#### [SOURCE MATERIAL]
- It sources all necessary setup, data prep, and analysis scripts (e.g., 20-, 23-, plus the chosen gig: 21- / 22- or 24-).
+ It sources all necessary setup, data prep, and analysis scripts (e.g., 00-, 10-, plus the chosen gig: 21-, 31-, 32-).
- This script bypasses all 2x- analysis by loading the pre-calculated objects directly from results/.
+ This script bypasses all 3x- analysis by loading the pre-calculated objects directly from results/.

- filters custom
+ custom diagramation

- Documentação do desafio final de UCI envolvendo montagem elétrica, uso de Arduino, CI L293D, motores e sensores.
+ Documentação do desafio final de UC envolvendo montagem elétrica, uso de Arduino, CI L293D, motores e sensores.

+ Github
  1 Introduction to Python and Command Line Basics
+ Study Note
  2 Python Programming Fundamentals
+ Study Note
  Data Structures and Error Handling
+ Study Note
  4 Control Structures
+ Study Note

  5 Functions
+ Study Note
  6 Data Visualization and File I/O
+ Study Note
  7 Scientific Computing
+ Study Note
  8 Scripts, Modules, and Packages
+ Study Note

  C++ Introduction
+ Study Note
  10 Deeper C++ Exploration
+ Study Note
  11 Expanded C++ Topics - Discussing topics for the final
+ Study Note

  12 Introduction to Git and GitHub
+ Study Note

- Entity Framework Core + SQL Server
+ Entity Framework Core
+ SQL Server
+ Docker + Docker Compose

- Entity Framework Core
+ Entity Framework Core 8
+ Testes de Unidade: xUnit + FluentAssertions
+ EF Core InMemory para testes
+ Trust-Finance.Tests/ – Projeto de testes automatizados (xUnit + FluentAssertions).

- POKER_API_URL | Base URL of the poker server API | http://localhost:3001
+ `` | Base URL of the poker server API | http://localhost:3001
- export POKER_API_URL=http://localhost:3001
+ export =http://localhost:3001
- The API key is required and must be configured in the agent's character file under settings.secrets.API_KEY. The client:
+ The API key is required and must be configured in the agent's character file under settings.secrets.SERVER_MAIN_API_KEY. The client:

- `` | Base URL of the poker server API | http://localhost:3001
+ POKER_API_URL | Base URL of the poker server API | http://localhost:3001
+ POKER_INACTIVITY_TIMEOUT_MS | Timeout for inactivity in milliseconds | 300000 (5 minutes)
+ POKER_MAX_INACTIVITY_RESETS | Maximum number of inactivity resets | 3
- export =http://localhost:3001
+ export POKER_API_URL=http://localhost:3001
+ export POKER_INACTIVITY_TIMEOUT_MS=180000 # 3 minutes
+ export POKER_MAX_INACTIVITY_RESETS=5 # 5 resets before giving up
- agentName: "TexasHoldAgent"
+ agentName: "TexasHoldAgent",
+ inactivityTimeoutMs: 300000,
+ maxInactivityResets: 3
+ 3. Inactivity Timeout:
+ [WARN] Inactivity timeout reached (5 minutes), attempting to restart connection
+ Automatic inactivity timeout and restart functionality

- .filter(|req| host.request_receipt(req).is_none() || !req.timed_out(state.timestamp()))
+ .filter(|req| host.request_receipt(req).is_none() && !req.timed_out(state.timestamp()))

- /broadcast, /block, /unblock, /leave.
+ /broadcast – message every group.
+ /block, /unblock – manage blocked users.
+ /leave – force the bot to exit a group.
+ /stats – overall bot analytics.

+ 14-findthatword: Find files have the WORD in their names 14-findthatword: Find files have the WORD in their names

#### [PROBLEM REQUIREMENTS]
Count every line of the records that holds "under". State the number, nothing else.

#### [ANSWER]
2